2007-02-02 09:56:06 | 旧栄町 T邸(越後杉)


ようやく雪が降ってきました。
1月の積雪量が最低を記録し、晴れ間が多かった年となりましたが、2月は例年に戻るのでしょうか?長期予報でも暖冬ということですが・・

先日までヨーロッパに出張していたお客さんの話ではヨーロッパでも暖冬だそうです。
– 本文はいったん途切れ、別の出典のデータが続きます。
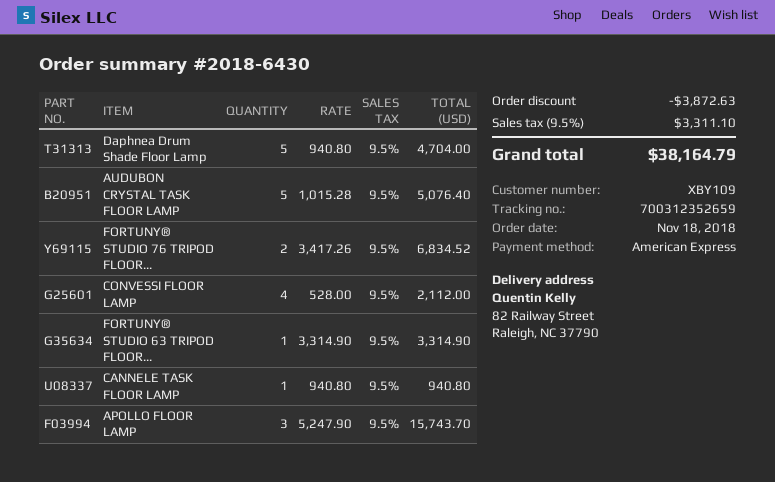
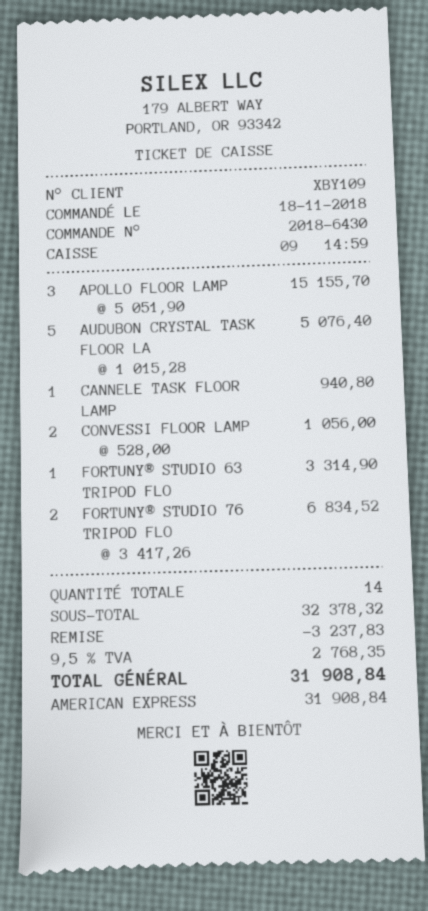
Daphnea Drum Shade Floor Lamp: 5 x 940.80 = 4704.00 -> none
CONVESSI FLOOR LAMP: 4 x 528.00 = 2112.00 -> 2 x 528.00 = 1056.00
APOLLO FLOOR LAMP: 3 x 5247.90 = 15743.70 -> 3 x 5051.90 = 15155.70
discount: 3872.63 -> 3237.83
tax: 9.5% = 3311.10 -> 9.5% = 2768.35
total: 38164.79 -> 31908.84

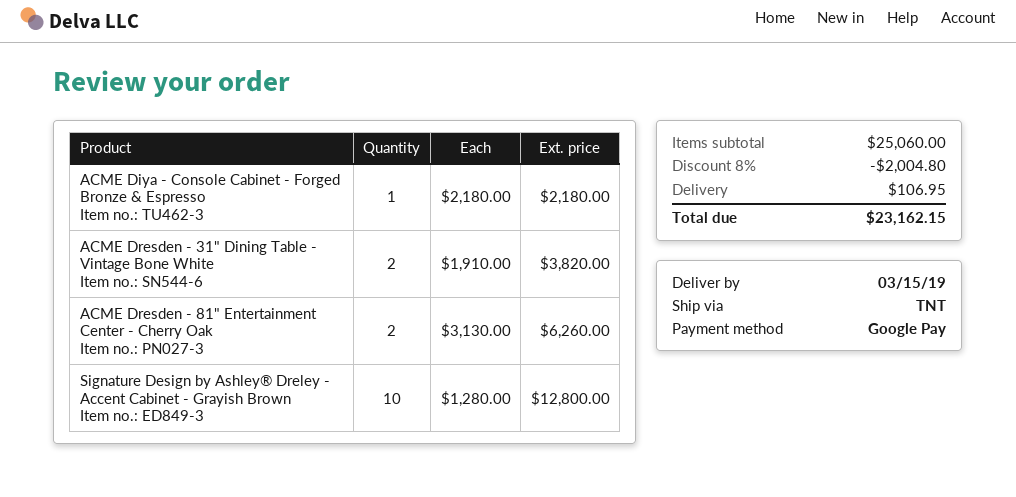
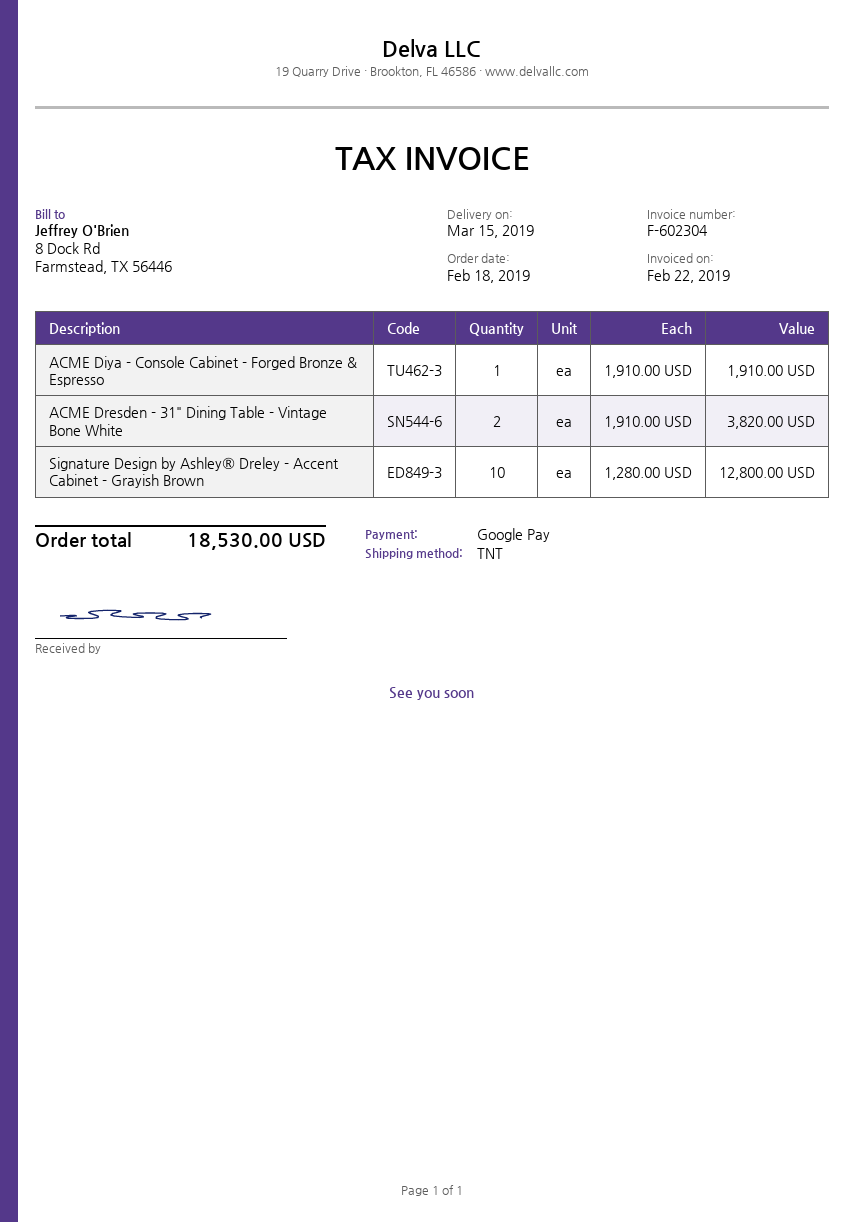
ACME Diya - Console Cabinet - Forged Bronze & Espresso: 1 x 2180.00 = 2180.00 -> 1 x 1910.00 = 1910.00
ACME Dresden - 81" Entertainment Center - Cherry Oak: 2 x 3130.00 = 6260.00 -> none
discount: 8% = 2004.80 -> none
shipping: 106.95 -> none
total: 23162.15 -> 18530.00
が、アメリカ西海岸では厳しい寒波が来ていたそうです。
温暖化が進むと局地的な気候変化が著しくなるといいます。
干ばつの場所があれば、局部的に大雨で洪水に見舞われる傾向になります。
寒波についても、赤道側の暖気が極地の寒気団を押し上げ、勢力の弱った一部の地域からもれた寒気団が一気に噴出すような現象になるのでしょう。
暖冬と言えども、何時局部的な寒気にさらされるかわかりません。

ヨーロッパの天気は概ね1週間すると日本の天気になるそうです。
アメリカ西海岸から1週間でヨーロッパに到達するとすると、今週あたりに寒気が流れ込む計算となり、来週くらいに日本に到達する可能性も・・

最近の気象は予想が難しくなっているそうです。
気象丁の発表した予報もいつ崩れるかわからない。
それが、地球温暖化です。

それを阻止するべく、地元の木を活用しようとして6年が経ちました。
長かった6年ですが、その間に材料供給体制を切り替え、県産材使用率は90%を越えています。
旧栄町T邸に関しては、木の伐採からはじめています。
地元の木を活用する方法を模索し続け、アピールしていくのが我が社のモットーとなりました。

そして、最終目的は地球温暖化防止への貢献です。
どんなに立派な家を建てても、人類が滅んでは何の価値も無い・・
ピラミッドや万里の長城が残るくらいです。
子供たちに、この地球と文化をバトンタッチできるように最大限の努力をしていきたい。

そんな願いを込めながら、旧栄町T邸の仕上工事をしています。
杉にカキシブを夜な夜な塗っています。
「代々、この家の人たちを見守ってほしい・・」
そう願いながら、磨き上げています。


余談はさておき、写真は前の家で使っていた書院障子です。
いちばん家族の集まる居間の天井明り取りに設置してみました。
明かりが入ると、際立って見える場所です。

居間で団欒しながら、ふと天井を見上げると、なつかしい建具があり、前に住んでいた家も、いつまでも見守っているような・・そんな感じになります。